- _DATA FOR THE TASK_:
━━━

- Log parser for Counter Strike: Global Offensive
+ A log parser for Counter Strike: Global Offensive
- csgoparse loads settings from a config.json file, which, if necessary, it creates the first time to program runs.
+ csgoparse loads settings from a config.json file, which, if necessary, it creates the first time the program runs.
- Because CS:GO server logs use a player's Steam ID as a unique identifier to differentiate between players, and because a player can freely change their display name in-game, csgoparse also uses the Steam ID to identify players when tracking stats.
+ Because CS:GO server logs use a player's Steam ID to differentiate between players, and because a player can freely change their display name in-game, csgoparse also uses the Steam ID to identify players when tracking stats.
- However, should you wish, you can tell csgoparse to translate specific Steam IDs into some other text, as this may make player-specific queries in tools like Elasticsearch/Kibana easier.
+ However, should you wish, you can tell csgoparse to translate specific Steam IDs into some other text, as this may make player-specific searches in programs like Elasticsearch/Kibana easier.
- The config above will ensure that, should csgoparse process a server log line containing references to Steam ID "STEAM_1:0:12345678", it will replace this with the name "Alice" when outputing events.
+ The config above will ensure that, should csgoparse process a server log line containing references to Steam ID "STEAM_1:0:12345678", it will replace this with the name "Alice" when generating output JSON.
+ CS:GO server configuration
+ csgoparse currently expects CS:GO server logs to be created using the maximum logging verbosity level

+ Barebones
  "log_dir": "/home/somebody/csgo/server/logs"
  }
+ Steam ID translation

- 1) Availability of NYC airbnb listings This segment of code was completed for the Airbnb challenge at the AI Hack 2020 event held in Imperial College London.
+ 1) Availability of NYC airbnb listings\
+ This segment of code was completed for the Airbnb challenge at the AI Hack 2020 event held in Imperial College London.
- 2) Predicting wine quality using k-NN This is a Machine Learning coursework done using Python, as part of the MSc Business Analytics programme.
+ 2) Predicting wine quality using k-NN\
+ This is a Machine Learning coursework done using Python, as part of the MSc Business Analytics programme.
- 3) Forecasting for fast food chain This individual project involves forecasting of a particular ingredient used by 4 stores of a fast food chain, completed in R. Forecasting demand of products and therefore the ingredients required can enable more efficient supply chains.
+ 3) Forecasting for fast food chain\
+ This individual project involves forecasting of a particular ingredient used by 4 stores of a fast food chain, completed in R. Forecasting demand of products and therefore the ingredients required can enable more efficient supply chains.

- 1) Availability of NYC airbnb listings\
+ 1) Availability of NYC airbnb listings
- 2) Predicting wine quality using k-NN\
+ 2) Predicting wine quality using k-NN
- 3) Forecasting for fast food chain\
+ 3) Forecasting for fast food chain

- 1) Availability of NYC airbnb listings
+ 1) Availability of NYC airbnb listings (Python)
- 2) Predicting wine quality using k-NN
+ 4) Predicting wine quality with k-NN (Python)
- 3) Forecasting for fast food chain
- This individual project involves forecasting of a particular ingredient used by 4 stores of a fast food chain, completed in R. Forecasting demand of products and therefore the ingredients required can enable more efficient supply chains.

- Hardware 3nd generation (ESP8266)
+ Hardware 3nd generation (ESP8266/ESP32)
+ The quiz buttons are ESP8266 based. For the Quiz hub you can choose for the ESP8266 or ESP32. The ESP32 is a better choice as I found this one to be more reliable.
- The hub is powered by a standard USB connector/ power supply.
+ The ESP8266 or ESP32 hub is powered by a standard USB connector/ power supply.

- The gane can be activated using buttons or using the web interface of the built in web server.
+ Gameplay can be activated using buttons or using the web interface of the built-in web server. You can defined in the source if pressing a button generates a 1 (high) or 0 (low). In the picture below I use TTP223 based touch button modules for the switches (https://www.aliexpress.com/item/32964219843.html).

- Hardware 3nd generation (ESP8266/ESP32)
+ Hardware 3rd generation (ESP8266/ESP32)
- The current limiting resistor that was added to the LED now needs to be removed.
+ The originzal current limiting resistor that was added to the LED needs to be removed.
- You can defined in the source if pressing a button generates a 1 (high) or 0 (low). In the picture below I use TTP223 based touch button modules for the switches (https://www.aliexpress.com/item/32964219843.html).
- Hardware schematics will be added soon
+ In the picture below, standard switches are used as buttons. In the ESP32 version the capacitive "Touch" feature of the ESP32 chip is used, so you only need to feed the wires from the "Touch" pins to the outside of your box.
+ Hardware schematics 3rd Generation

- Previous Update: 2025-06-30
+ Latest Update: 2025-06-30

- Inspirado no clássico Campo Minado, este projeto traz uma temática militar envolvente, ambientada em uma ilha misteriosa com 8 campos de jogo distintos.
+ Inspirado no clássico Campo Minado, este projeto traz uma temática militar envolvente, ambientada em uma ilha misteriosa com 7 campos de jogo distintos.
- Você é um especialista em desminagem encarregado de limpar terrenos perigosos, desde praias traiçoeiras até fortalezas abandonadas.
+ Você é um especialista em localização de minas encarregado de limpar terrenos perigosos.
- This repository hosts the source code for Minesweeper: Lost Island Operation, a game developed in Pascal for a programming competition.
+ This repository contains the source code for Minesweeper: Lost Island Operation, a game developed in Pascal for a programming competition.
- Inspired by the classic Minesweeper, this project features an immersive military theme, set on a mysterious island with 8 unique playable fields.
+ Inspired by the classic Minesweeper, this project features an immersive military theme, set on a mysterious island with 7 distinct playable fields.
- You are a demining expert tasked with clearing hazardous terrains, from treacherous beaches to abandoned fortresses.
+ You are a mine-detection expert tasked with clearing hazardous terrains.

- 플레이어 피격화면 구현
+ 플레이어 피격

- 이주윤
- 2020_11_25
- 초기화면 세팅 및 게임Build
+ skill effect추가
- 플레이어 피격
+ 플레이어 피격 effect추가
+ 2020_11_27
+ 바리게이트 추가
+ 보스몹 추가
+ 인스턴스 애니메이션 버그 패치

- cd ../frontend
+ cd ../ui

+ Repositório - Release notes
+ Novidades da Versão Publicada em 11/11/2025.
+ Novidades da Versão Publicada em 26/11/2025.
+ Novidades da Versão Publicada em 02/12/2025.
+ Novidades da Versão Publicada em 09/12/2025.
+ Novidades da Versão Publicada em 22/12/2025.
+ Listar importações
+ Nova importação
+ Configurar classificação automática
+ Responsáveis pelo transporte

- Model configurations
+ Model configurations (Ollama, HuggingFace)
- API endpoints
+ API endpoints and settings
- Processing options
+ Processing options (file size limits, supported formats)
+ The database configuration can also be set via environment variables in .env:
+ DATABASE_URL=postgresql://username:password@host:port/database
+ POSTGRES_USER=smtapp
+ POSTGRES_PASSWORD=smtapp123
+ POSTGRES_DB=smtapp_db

━━━

- _REQUIRED ACTION_:
Among the records above, which lines hold the word "pressing"? Copy each one.

- _RESULT_:
+ Gameplay can be activated using buttons or using the web interface of the built-in web server. You can defined in the source if pressing a button generates a 1 (high) or 0 (low). In the picture below I use TTP223 based touch button modules for the switches (https://www.aliexpress.com/item/32964219843.html).
- You can defined in the source if pressing a button generates a 1 (high) or 0 (low). In the picture below I use TTP223 based touch button modules for the switches (https://www.aliexpress.com/item/32964219843.html).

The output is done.